(Information provided begins)
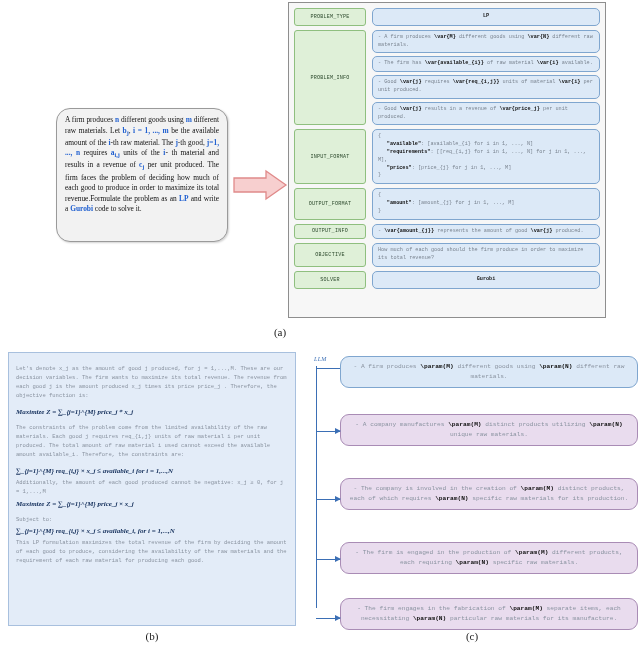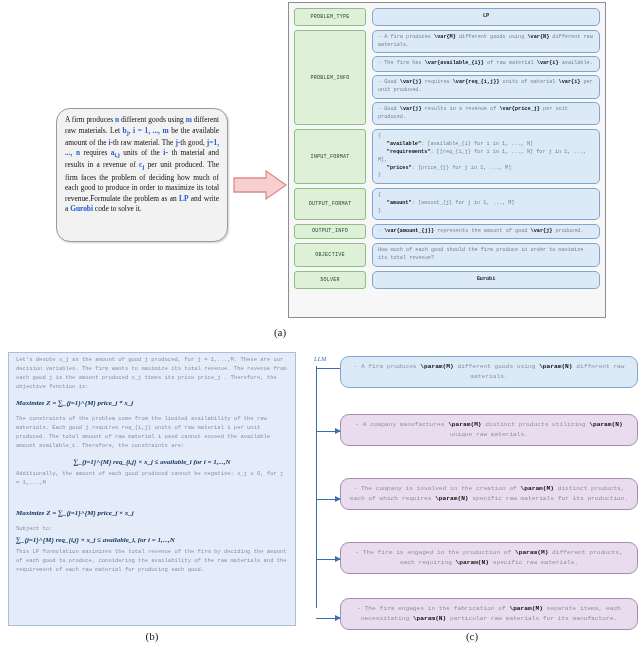--- a/index.html
+++ b/index.html
@@ -44,7 +44,7 @@
   
   #panel-b{position:absolute;left:8px;top:352px;width:288px;height:274px;
            background:#e3ecf8;border:1px solid #a8c0de;box-sizing:border-box;
-           padding:3px 7px;overflow:hidden;
+           padding:12px 7px;overflow:hidden;
            font-family:"Liberation Mono",monospace;font-size:5.5px;
            line-height:1.62;color:#8a93a0;}
   #panel-b p{margin:0 0 6px 0;}

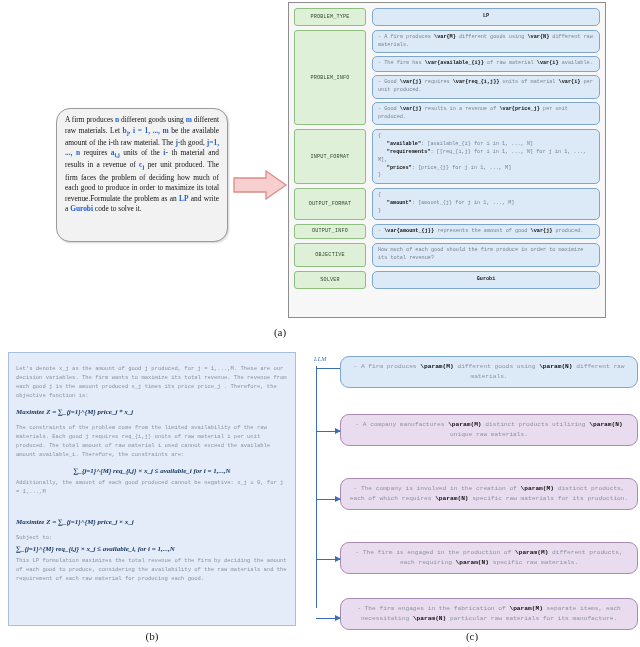--- a/index.html
+++ b/index.html
@@ -143,7 +143,7 @@
     <p>Let's denote x_j as the amount of good j produced, for j = 1,...,M. These are our decision variables. The firm wants to maximize its total revenue. The revenue from each good j is the amount produced x_j times its price price_j . Therefore, the objective function is:</p>
     <p class="math" style="margin-top: 2px;">Maximize Z = ∑_{j=1}^{M} price_j * x_j</p>
     <p style="margin-top: 4px;">The constraints of the problem come from the limited availability of the raw materials. Each good j requires req_{i,j} units of raw material i per unit produced. The total amount of raw material i used cannot exceed the available amount available_i. Therefore, the constraints are:</p>
-    <p class="math" style="margin: 0px 0px 2px; text-align: center;">∑_{j=1}^{M} req_{i,j} × x_j ≤ available_i  for i = 1,...,N</p>
+    <p class="math" style="margin: 0px 0px 2px;">∑_{j=1}^{M} req_{i,j} × x_j ≤ available_i  for i = 1,...,N</p>
     <p style="margin: 0px 0px 2px;">Additionally, the amount of each good produced cannot be negative: x_j ≥ 0, for j = 1,...,M</p>
     <p class="math" style="margin-top: 20px;">Maximize Z = ∑_{j=1}^{M} price_j × x_j</p>
     <p style="margin: 0px 0px 1px;">Subject to:</p>

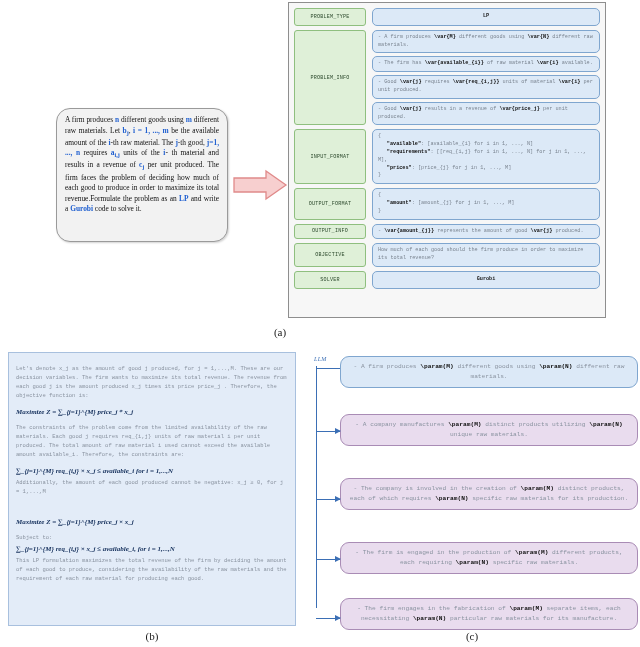--- a/index.html
+++ b/index.html
@@ -145,7 +145,7 @@
     <p style="margin-top: 4px;">The constraints of the problem come from the limited availability of the raw materials. Each good j requires req_{i,j} units of raw material i per unit produced. The total amount of raw material i used cannot exceed the available amount available_i. Therefore, the constraints are:</p>
     <p class="math" style="margin: 0px 0px 2px;">∑_{j=1}^{M} req_{i,j} × x_j ≤ available_i  for i = 1,...,N</p>
     <p style="margin: 0px 0px 2px;">Additionally, the amount of each good produced cannot be negative: x_j ≥ 0, for j = 1,...,M</p>
-    <p class="math" style="margin-top: 20px;">Maximize Z = ∑_{j=1}^{M} price_j × x_j</p>
+    <p class="math" style="margin-top: 2px;">Maximize Z = ∑_{j=1}^{M} price_j × x_j</p>
     <p style="margin: 0px 0px 1px;">Subject to:</p>
     <p class="math" style="margin: 0px 0px 2px;">∑_{j=1}^{M} req_{i,j} × x_j ≤ available_i,  for i = 1,...,N</p>
     <p>This LP formulation maximizes the total revenue of the firm by deciding the amount of each good to produce, considering the availability of the raw materials and the requirement of each raw material for producing each good.</p>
(Information provided ends)
* _Instructions to follow_:
In the listing above, find each line where "revenue" occurs and copy it.

* _Task solution_:
     <p>Let's denote x_j as the amount of good j produced, for j = 1,...,M. These are our decision variables. The firm wants to maximize its total revenue. The revenue from each good j is the amount produced x_j times its price price_j . Therefore, the objective function is:</p>
     <p>This LP formulation maximizes the total revenue of the firm by deciding the amount of each good to produce, considering the availability of the raw materials and the requirement of each raw material for producing each good.</p>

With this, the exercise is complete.